Namun demikian, topik-topik yang perlu didiskusikan dan nada pidatonya memberikan wawasan penting mengenai apa yang membuat para penguasa Tiongkok tidak bisa tidur.

"NPC tidak ketinggalan zaman atau tidak relevan," kata analis Nis Grunberg kepada AFP.

"Ini adalah platform penting bagi para pemimpin untuk mengkomunikasikan prioritas utamanya."

Ekonomi Menjadi Fokus

Sesi pertama dari "Dua Sesi" telah dimulai: CPPCC dimulai pada Senin (4/3) sore.

NPC yang beranggotakan hampir 3.000 orang ini akan mengadakan sesi harian hingga Senin depan.

Beijing "kemungkinan akan mengambil sikap hati-hati tanpa mengakui betapa besarnya tekanan terhadap perekonomian", kata kepala ekonom di Enodo Economics Diana Choyleva kepada AFP.

Para analis sepakat ketika para pengambil kebijakan di Tiongkok terjebak antara reformasi besar-besaran untuk memulai kembali pertumbuhan ekonomi dan upaya memperkuat kekuasaan negara, mereka hanya mempunyai sedikit ruang untuk bermanuver.

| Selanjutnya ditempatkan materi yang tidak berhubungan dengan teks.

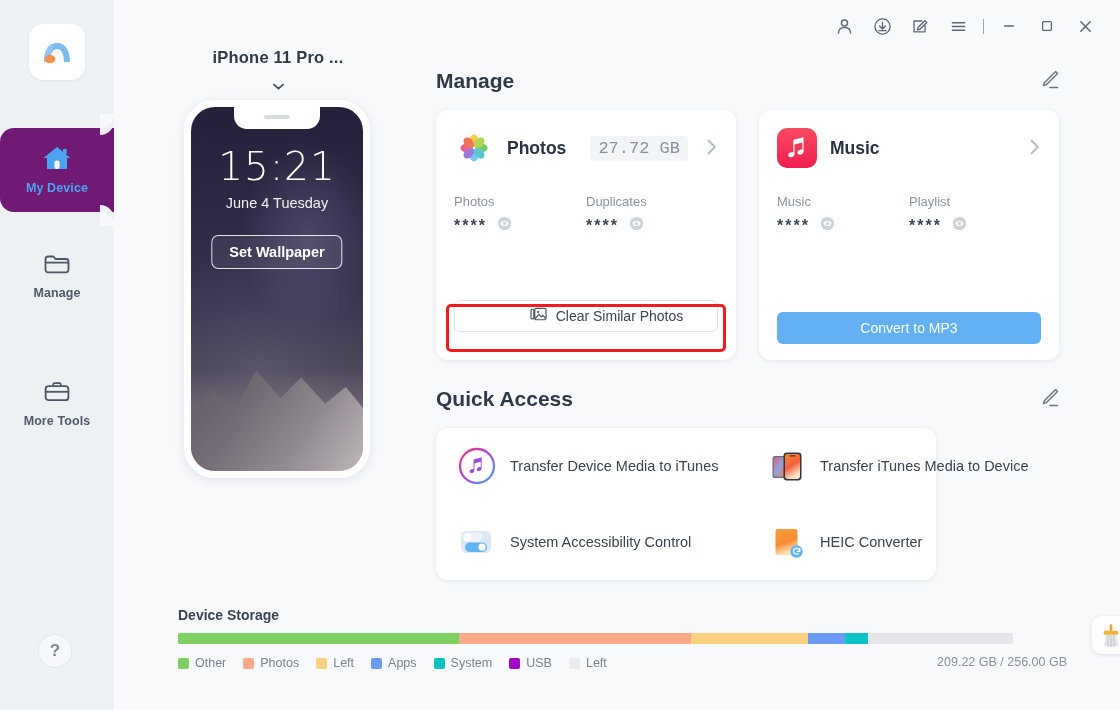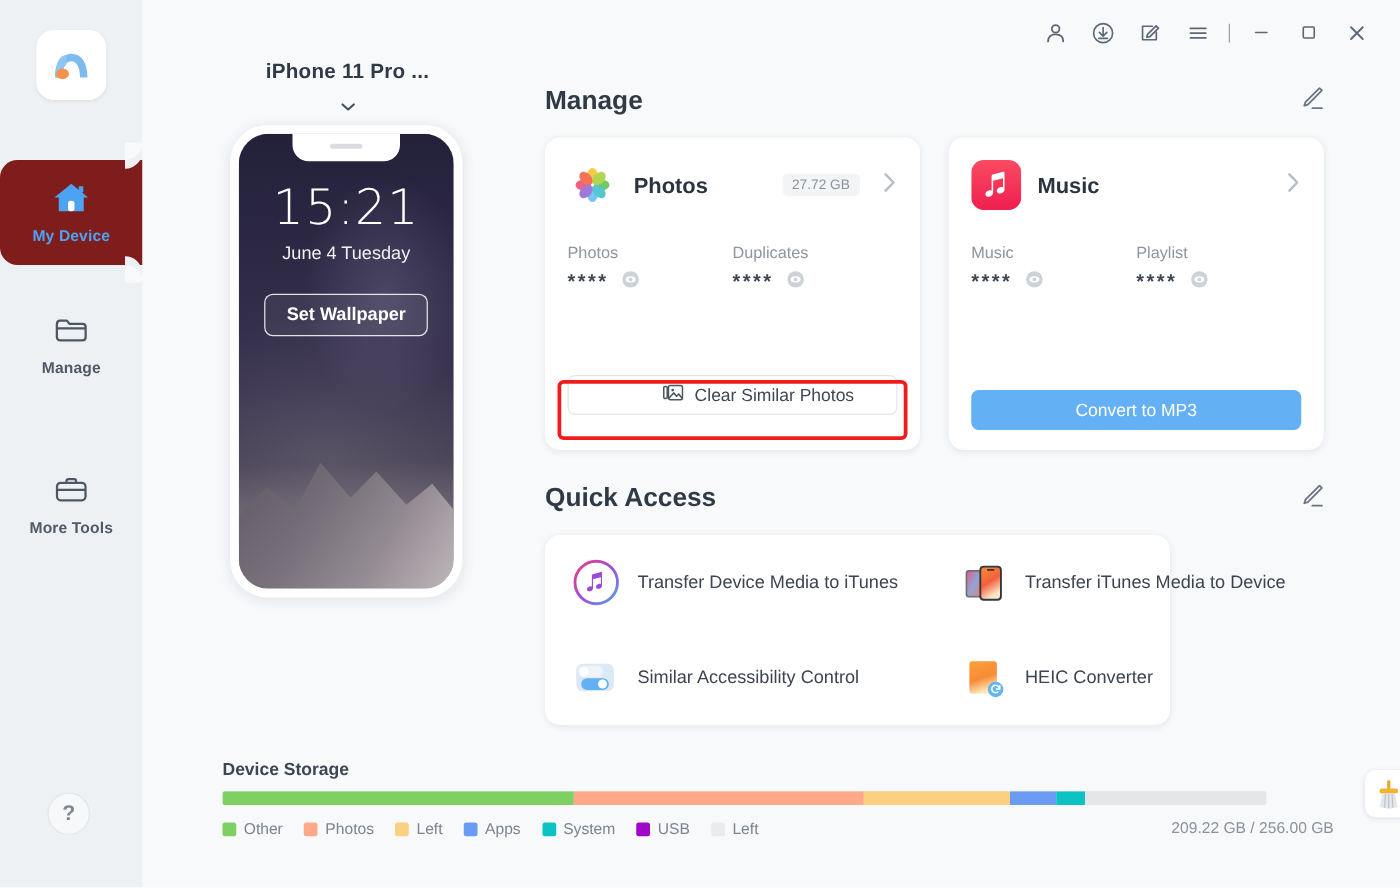--- a/index.html
+++ b/index.html
@@ -359,10 +359,11 @@
   .size-badge {
     background: #f2f4f6;
     color: #8a929c;
-    font-size: 11px;
+    font-size: 17px;
     padding: 3px 8px;
     border-radius: 4px;
     margin-right: 4px;
+    font-family: Liberation Mono, monospace;
   }
   .chev { color: #b4bcc5; font-size: 21px; line-height: 1; cursor: pointer; }
 

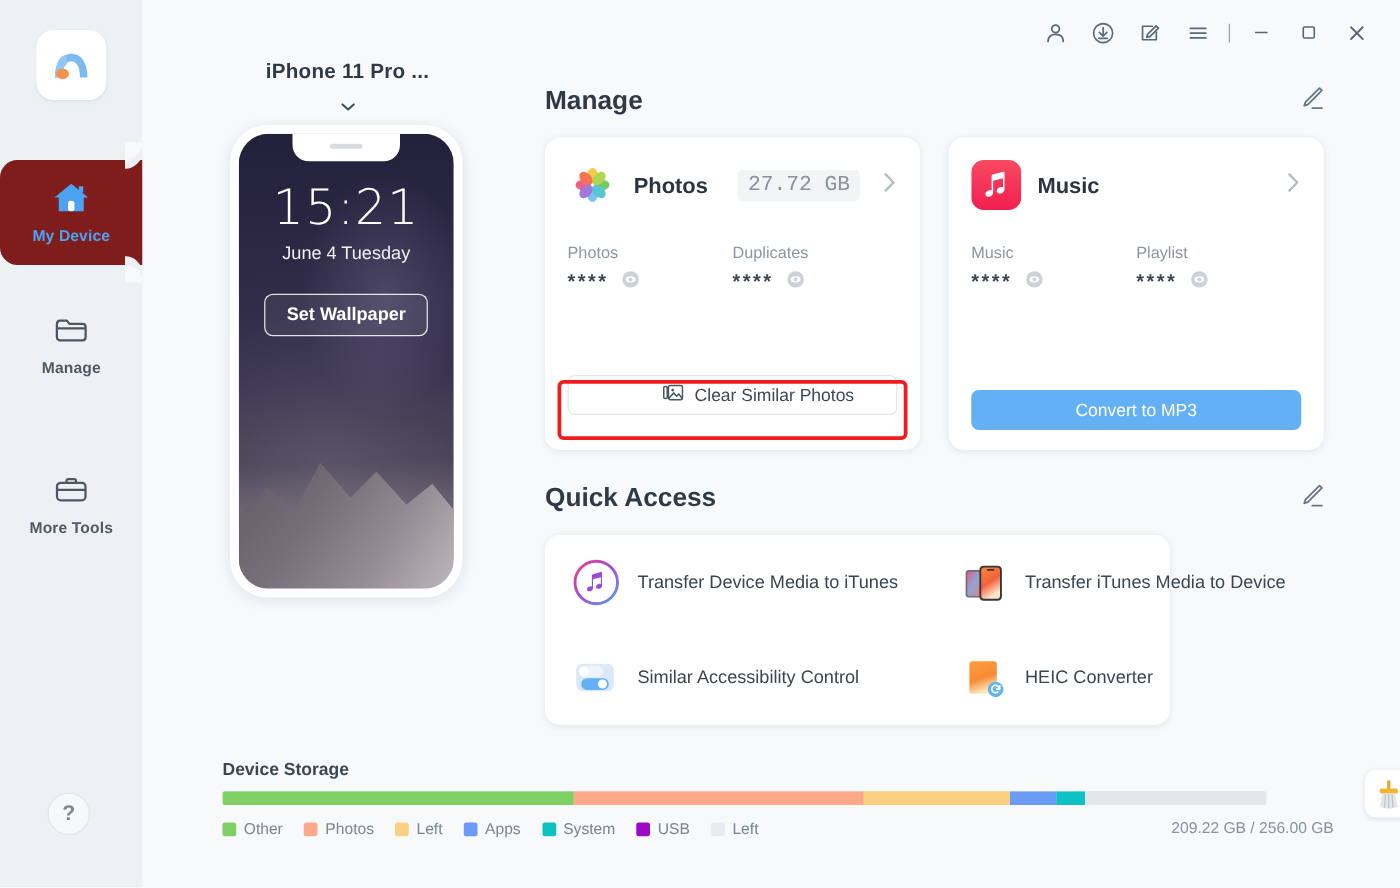--- a/index.html
+++ b/index.html
@@ -63,7 +63,7 @@
     letter-spacing: .1px;
   }
   .nav-item.active {
-    background: #7f1d1d;
+    background: #701a75;
     border-top-left-radius: 14px;
     border-bottom-left-radius: 14px;
     color: #4ba3f2;

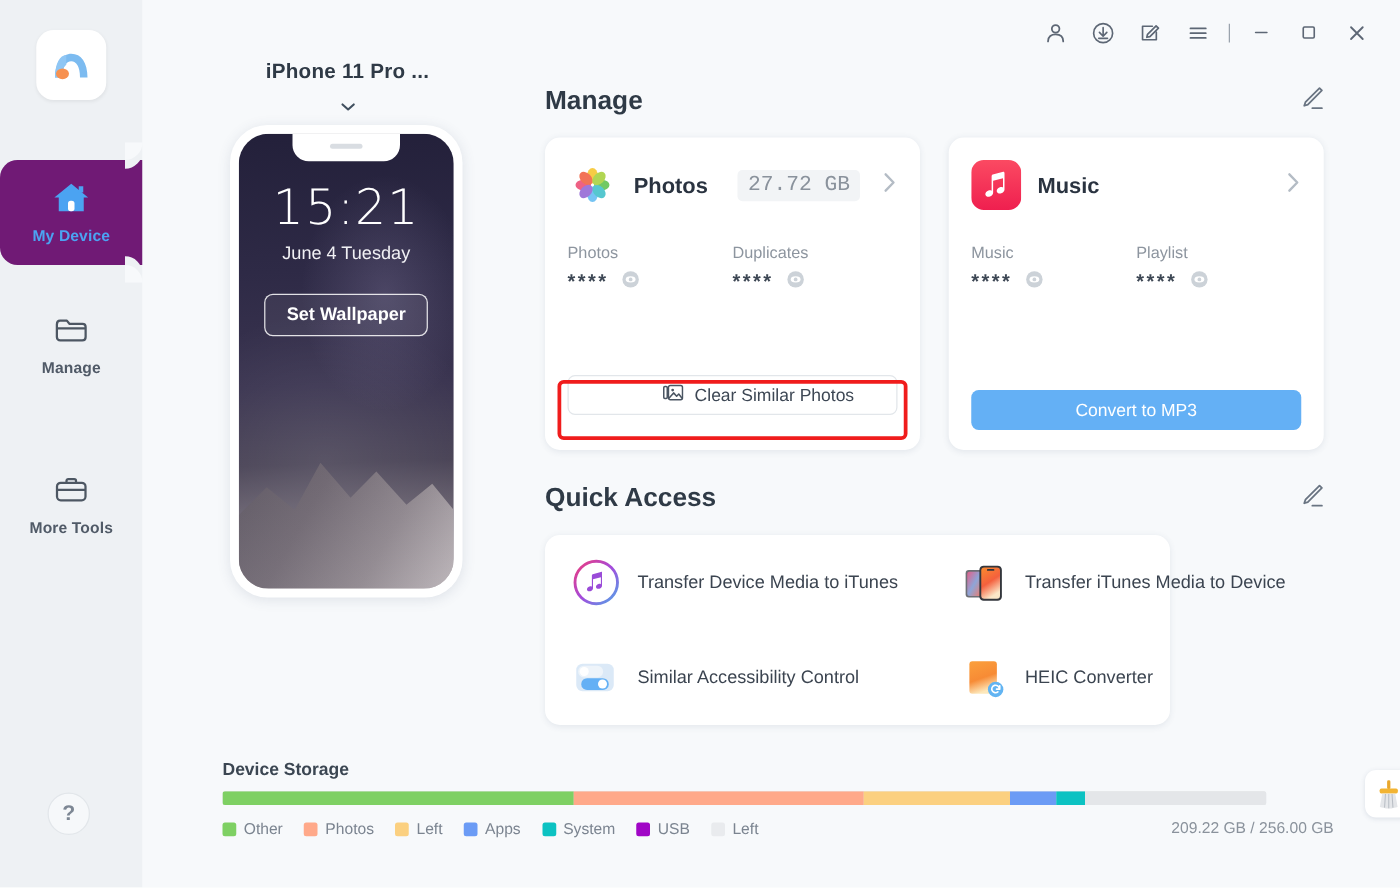--- a/index.html
+++ b/index.html
@@ -794,7 +794,7 @@
               <circle cx="24" cy="24.2" r="3.6" fill="#ffffff"></circle>
             </svg>
           </span>
-          <span class="qa-label">Similar Accessibility Control</span>
+          <span class="qa-label">System Accessibility Control</span>
         </div>
 
         <div class="qa-item">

Beijing merevisi undang-undang yang secara dramatis memperluas definisi spionase tahun lalu dan melakukan penggerebekan terhadap serangkaian perusahaan konsultan, penelitian, dan uji tuntas ternama.

Badan tertinggi legislatif menyetujui revisi undang-undang rahasia negara Tiongkok secara luas dan tidak jelas menjelang pertemuan NPC yang merupakan "sinyal jelas mengenai pentingnya keamanan bagi agenda pemerintahan tahun ini", kata Choyleva dari Enodo Economics.

"Pemerintah mungkin akan menggandakan arah peningkatan langkah-langkah keamanan nasional di semua lini saat ini," kata Ho-fung Hung, profesor ekonomi politik di Universitas Johns Hopkins, kepada AFP.

"Ini tidak akan membantu perekonomian, namun dapat membantu negara-partai tersebut mengatasi badai krisis ekonomi."